Streaming cache hits: instant answers that still feel like typing
Users expect LLM answers to arrive as a typing stream. CGETSTREAM serves cached answers chunk by chunk, so a sub-millisecond hit doesn't break the interface's rhythm.
Caching collides with a UX convention: every LLM interface streams tokens, and users have learned to read the typing rhythm as 'the AI is thinking.' Return a cached answer as one instantaneous block and the experience goes uncanny — the seam between hit and miss becomes visible, and visible seams erode trust in both halves.
CGETSTREAM and the SDKs' streaming helpers serve hits in configurable chunks with configurable pacing — chunk_tokens and delay_ms — so a cache hit walks onto the screen with the same gait as a model response.
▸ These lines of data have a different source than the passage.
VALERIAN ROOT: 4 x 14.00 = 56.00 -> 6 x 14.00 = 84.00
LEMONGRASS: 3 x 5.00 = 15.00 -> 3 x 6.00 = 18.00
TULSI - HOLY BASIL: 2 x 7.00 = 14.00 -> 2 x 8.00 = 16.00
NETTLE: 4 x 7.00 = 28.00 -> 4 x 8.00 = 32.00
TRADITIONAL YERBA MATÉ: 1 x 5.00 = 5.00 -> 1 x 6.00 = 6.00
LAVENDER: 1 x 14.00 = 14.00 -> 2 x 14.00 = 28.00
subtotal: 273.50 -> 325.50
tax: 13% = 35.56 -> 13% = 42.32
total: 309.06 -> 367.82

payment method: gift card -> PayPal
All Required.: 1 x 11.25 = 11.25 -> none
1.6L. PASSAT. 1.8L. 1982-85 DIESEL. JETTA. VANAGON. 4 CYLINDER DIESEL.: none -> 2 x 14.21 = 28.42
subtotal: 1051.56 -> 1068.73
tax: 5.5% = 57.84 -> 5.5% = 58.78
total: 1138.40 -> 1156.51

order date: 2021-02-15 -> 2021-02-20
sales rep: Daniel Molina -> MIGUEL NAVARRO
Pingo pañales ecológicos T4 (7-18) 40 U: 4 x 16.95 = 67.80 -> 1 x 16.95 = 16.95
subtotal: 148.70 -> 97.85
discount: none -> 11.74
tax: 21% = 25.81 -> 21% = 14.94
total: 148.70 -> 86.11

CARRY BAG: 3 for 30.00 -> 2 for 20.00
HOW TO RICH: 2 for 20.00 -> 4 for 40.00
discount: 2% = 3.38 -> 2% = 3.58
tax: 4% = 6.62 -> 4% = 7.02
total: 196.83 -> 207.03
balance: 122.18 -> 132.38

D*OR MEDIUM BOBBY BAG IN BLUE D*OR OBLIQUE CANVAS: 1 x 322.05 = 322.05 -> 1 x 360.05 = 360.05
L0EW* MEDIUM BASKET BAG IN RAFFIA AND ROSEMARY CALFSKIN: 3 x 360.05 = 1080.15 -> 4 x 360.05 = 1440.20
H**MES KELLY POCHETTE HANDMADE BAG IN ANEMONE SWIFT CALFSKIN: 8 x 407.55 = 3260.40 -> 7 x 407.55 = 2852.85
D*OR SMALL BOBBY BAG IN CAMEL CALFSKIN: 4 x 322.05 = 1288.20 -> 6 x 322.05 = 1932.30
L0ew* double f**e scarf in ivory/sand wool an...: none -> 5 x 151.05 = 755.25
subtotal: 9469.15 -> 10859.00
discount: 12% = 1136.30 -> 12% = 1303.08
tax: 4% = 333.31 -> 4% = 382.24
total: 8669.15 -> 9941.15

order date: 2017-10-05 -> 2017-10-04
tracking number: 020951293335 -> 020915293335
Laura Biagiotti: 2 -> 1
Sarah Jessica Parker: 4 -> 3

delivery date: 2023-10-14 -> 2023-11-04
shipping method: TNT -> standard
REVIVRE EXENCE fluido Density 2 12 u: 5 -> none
Your frontend keeps one rendering path; users keep one mental model; the seam disappears.
Four doors in, one cache, and the model only sees genuinely new questions.
Behind the curtain it composes with real streams: stream_get_or_compute passes a genuine model stream through on a miss, captures it for the write pipeline, and replays the banked version for every future paraphrase. First asker gets the live stream; everyone after gets the recording, indistinguishable at a fraction of a millisecond's cost.
The bottom line
It's a small feature with an honest insight inside: latency wins must be spent carefully in interfaces built around latency. We give you the win and the dimmer switch.